Kansas Cap on Non-economic Damages in Personal Injury Cases is Unconstitutional: Businesses Should Urge Insurers to Re-evaluate Relevant Pending Matters
On Friday, June 14, 2019, the Kansas Supreme Court ruled that the statutory cap on non-economic damages in personal injury actions (e.g., for pain and suffering) violates the Kansas Constitution. See Hilburn v. Enerpipe LTD., __ P. 3d __, 2019 WL 2479464 (Kan. June 14, 2019). Specifically, the court held that K.S.A. § 60-19a02(b), which currently imposes caps of $250,000 or $325,000 depending on the year, infringes on the inviolate right to a jury trial provided by section 5 of the Kansas Constitution Bill of Rights.

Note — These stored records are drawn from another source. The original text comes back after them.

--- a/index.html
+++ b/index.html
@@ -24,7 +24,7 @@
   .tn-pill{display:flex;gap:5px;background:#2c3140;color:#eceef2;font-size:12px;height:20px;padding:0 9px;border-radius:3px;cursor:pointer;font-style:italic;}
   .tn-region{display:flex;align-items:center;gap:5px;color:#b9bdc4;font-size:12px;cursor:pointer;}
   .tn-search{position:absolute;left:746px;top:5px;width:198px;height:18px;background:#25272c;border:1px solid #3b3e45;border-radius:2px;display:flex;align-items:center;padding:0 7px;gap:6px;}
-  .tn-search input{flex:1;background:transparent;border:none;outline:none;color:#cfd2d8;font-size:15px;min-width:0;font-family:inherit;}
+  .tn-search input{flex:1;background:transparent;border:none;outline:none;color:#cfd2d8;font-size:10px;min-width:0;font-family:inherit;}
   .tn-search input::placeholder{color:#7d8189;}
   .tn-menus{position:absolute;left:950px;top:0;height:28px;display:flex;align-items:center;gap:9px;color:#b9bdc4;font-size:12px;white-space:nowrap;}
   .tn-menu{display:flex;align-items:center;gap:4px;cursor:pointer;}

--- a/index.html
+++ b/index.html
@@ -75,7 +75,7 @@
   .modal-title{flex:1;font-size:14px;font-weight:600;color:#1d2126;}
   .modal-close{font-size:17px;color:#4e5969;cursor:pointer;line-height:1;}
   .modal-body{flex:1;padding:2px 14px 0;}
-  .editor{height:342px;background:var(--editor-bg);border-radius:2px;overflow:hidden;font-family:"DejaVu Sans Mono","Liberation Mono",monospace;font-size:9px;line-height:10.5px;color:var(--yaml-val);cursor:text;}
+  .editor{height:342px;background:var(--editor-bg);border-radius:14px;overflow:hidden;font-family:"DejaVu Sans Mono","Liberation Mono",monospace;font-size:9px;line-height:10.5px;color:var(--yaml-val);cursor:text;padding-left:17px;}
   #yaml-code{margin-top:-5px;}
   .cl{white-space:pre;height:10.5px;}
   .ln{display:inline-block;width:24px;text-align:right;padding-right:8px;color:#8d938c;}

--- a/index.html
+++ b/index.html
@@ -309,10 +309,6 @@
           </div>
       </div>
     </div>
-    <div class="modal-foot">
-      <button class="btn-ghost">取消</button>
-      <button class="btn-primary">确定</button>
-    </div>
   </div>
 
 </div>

Hilburn wasn’t an insurance case. It was an auto accident case, involving complicated issues of Kansas constitutional law. But Hilburn is important from a business insurance perspective. As a result of Hilburn, businesses with personal injury exposures in Kansas (e.g., product liability, medical malpractice, automobile, and premises liability) suddenly may face liability for higher damage awards, even in existing matters. Businesses must take steps to ensure liability insurance protection is effective against these potentially higher damage awards.
While we doubt that many businesses have attached significance to the K.S.A. § 60-19a02(b) damage caps in making insurance limits purchasing decisions, businesses may consider the elimination of these caps as one factor among many in making limits purchasing decisions. More immediately, Hilburn could have a meaningful impact on businesses with pending personal injury matters. Liability insurers may have evaluated damages in these matters based on the damage caps. Now those evaluations may not be reliable. And insurer decisions to reject settlement demands or not to pursue settlement discussions may be invalid. In some cases, insurers that fail to re-evaluate and revisit settlement strategies based on Hilburn may breach legal duties to their insureds and subject those insureds to liability in excess of insurance policy limits.

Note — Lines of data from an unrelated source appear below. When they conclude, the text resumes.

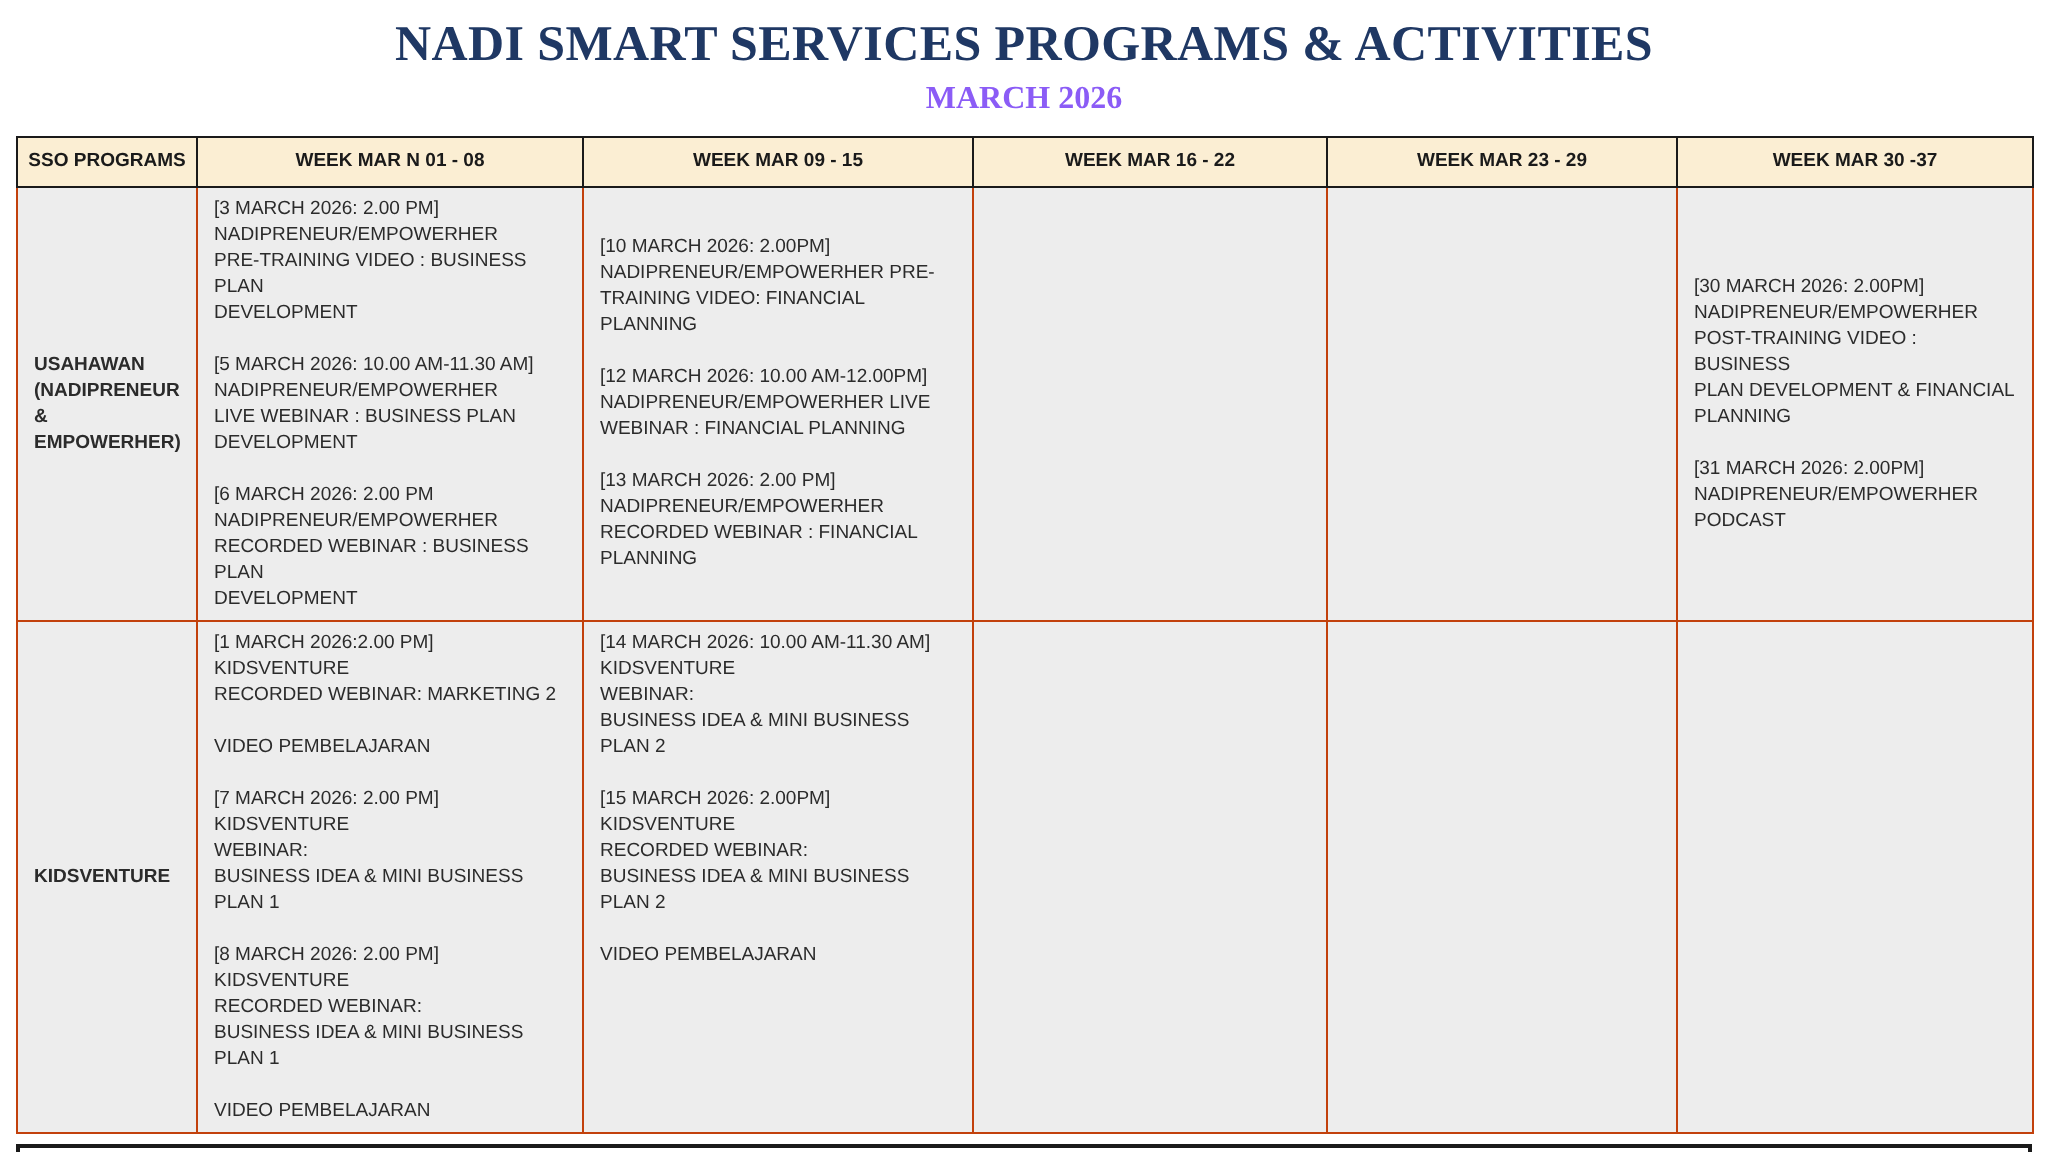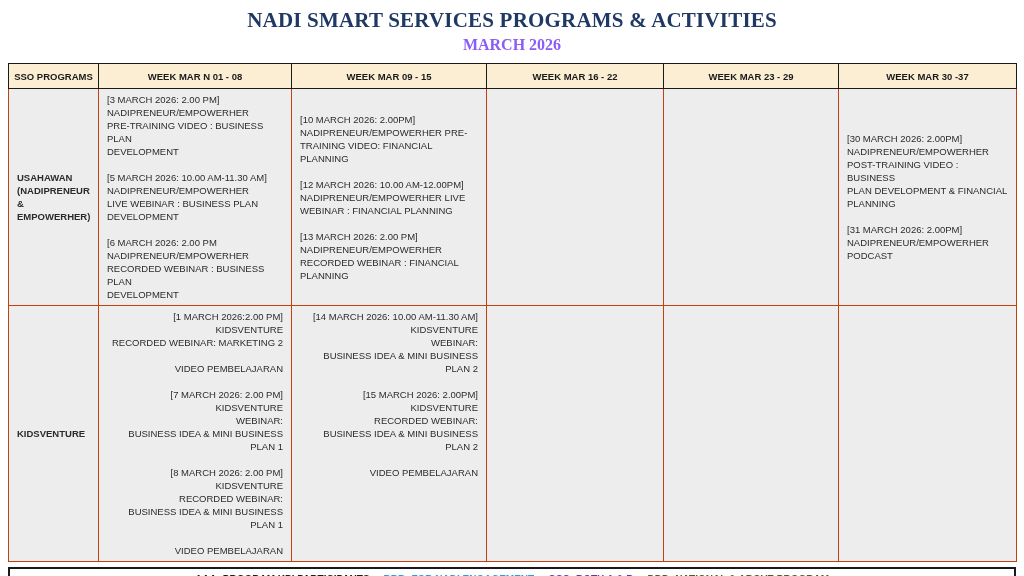--- a/index.html
+++ b/index.html
@@ -18,7 +18,7 @@
     text-align: center;
     font-family: "Liberation Serif", "DejaVu Serif", serif;
     font-weight: bold;
-    font-size: 21px;
+    font-size: 25px;
     letter-spacing: 0.2px;
     color: #1F3864;
     line-height: 1.1;

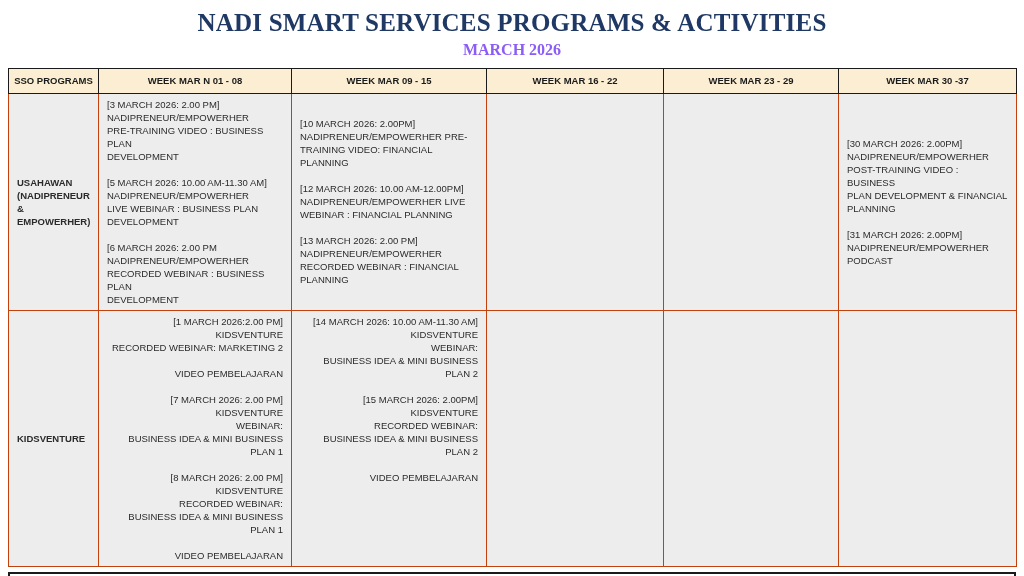--- a/index.html
+++ b/index.html
@@ -67,7 +67,7 @@
     margin-top: 35px;
   }
   td.cell.mid { vertical-align: middle; }
-  td.cell.top { vertical-align: top; text-align: right; }
+  td.cell.top { vertical-align: top; }
   tr.row-usahawan  { height: 198px; }
   tr.row-kidsventure { height: 247px; }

In appropriate cases, businesses facing potential liability for non-economic damages in pending Kansas personal injury matters should urge their insurers to re-evaluate damages and revisit settlement strategies. Businesses should ask those insurers to disclose their case evaluations. Businesses that suspect their insurers have not taken appropriate action in response to Hilburn should consider asking experienced insurance coverage counsel for help.